Exercise details ->
Set down each entry as it stands. Skip the pictures.

[Stored dataset items]
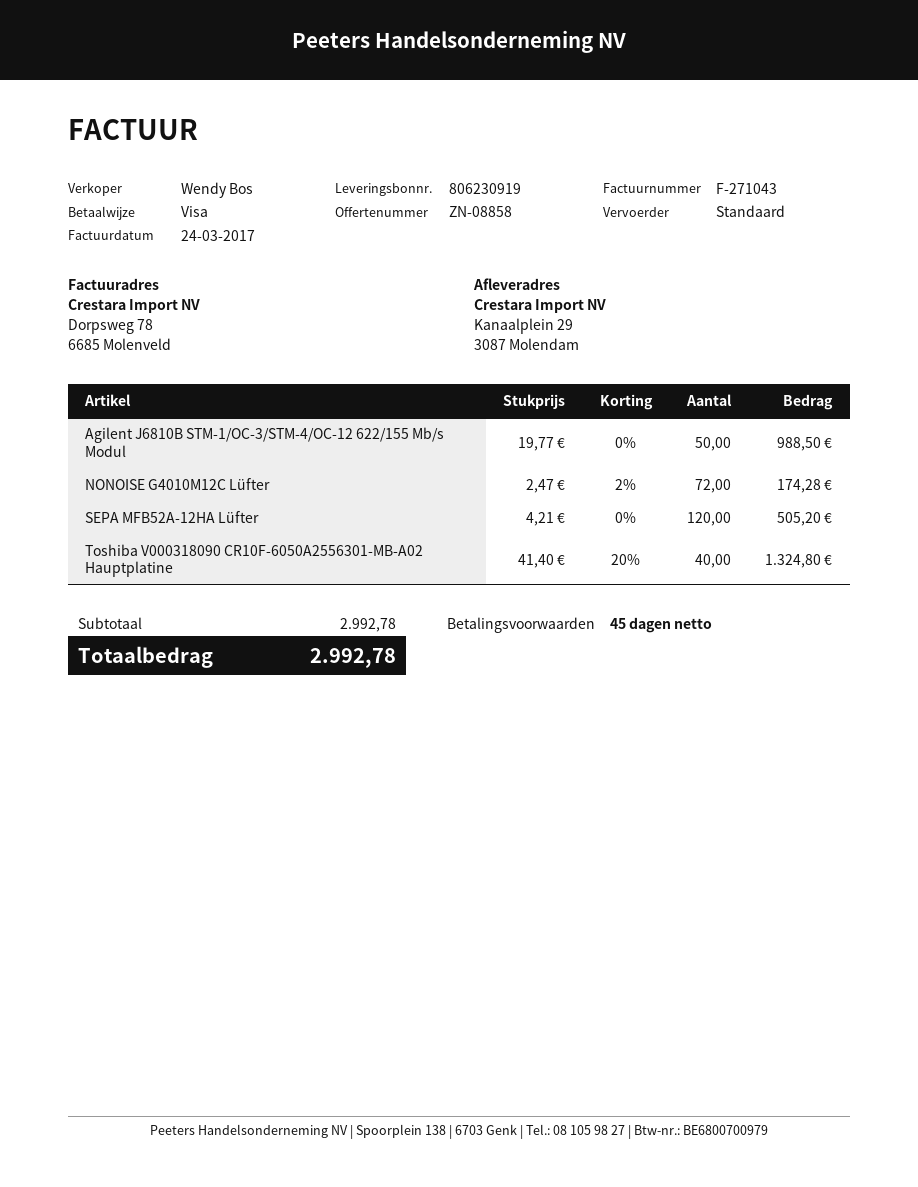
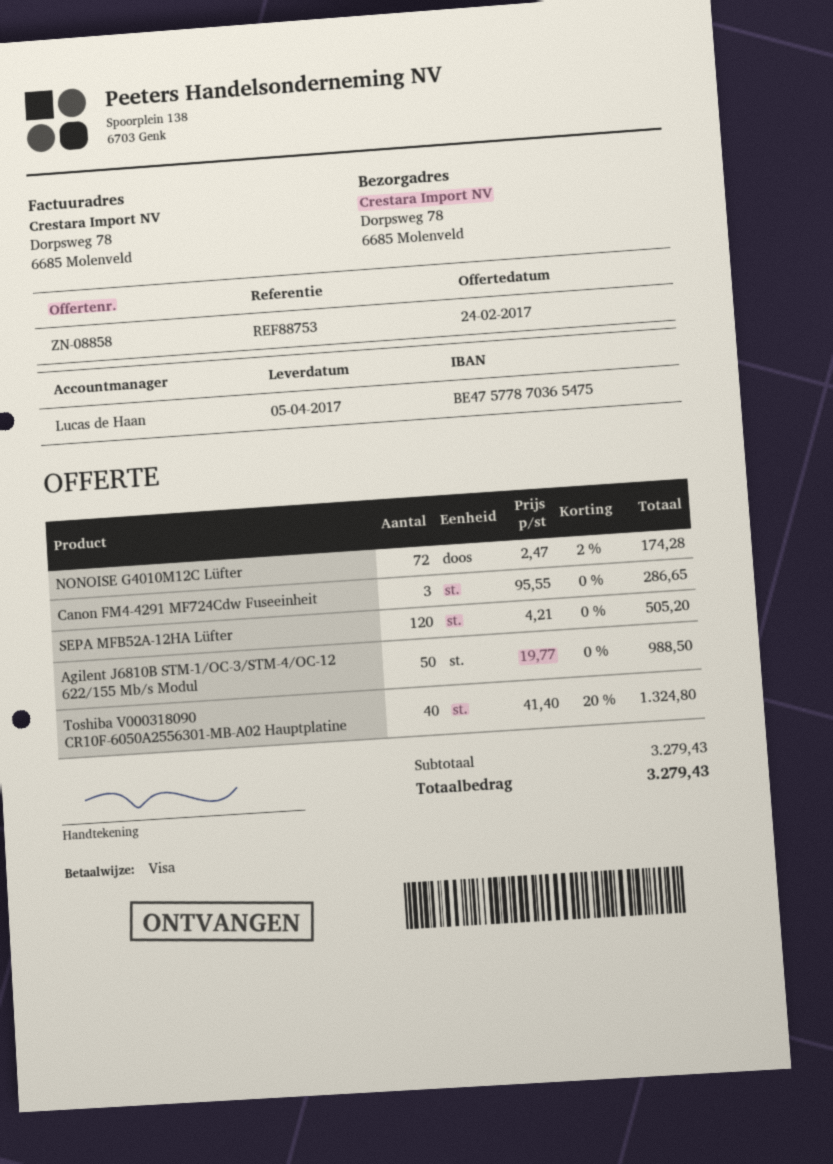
sales rep: Wendy Bos -> Lucas de Haan
ship to: Kanaalplein 29, 3087 Molendam -> Dorpsweg 78, 6685 Molenveld
Canon FM4-4291 MF724Cdw Fuseeinheit: none -> 3 x 95.55 = 286.65
subtotal: 2992.78 -> 3279.43
total: 2992.78 -> 3279.43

Response box ->
sales rep: Wendy Bos -> Lucas de Haan
ship to: Kanaalplein 29, 3087 Molendam -> Dorpsweg 78, 6685 Molenveld
Canon FM4-4291 MF724Cdw Fuseeinheit: none -> 3 x 95.55 = 286.65
subtotal: 2992.78 -> 3279.43
total: 2992.78 -> 3279.43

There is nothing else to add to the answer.